> [ACTION ITEM] If a line includes "Status", copy it out of the entries.
************
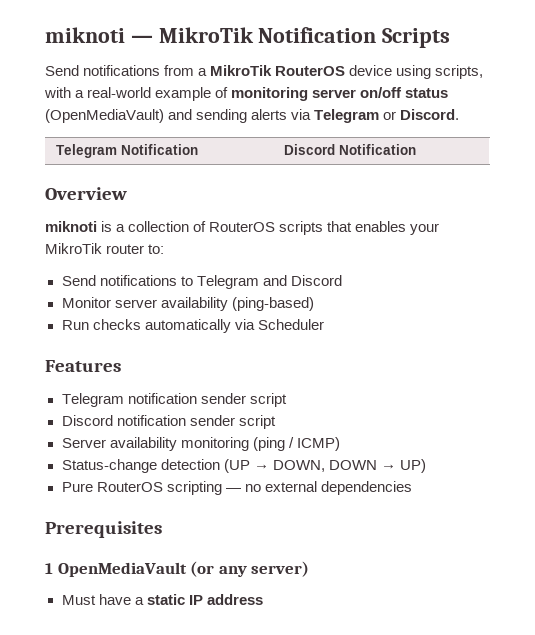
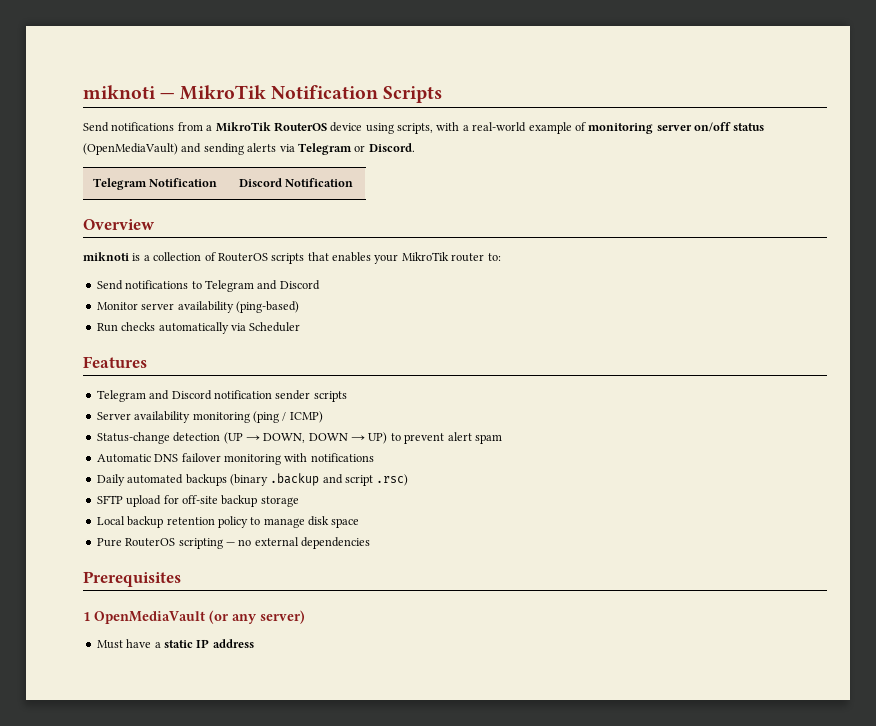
- Telegram notification sender script
- Discord notification sender script
+ Telegram and Discord notification sender scripts
- Status-change detection (UP → DOWN, DOWN → UP)
+ Status-change detection (UP → DOWN, DOWN → UP) to prevent alert spam
+ Automatic DNS failover monitoring with notifications
+ Daily automated backups (binary .backup and script .rsc)
+ SFTP upload for off-site backup storage
+ Local backup retention policy to manage disk space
************
> [RESPONSE AREA]
- Status-change detection (UP → DOWN, DOWN → UP)
+ Status-change detection (UP → DOWN, DOWN → UP) to prevent alert spam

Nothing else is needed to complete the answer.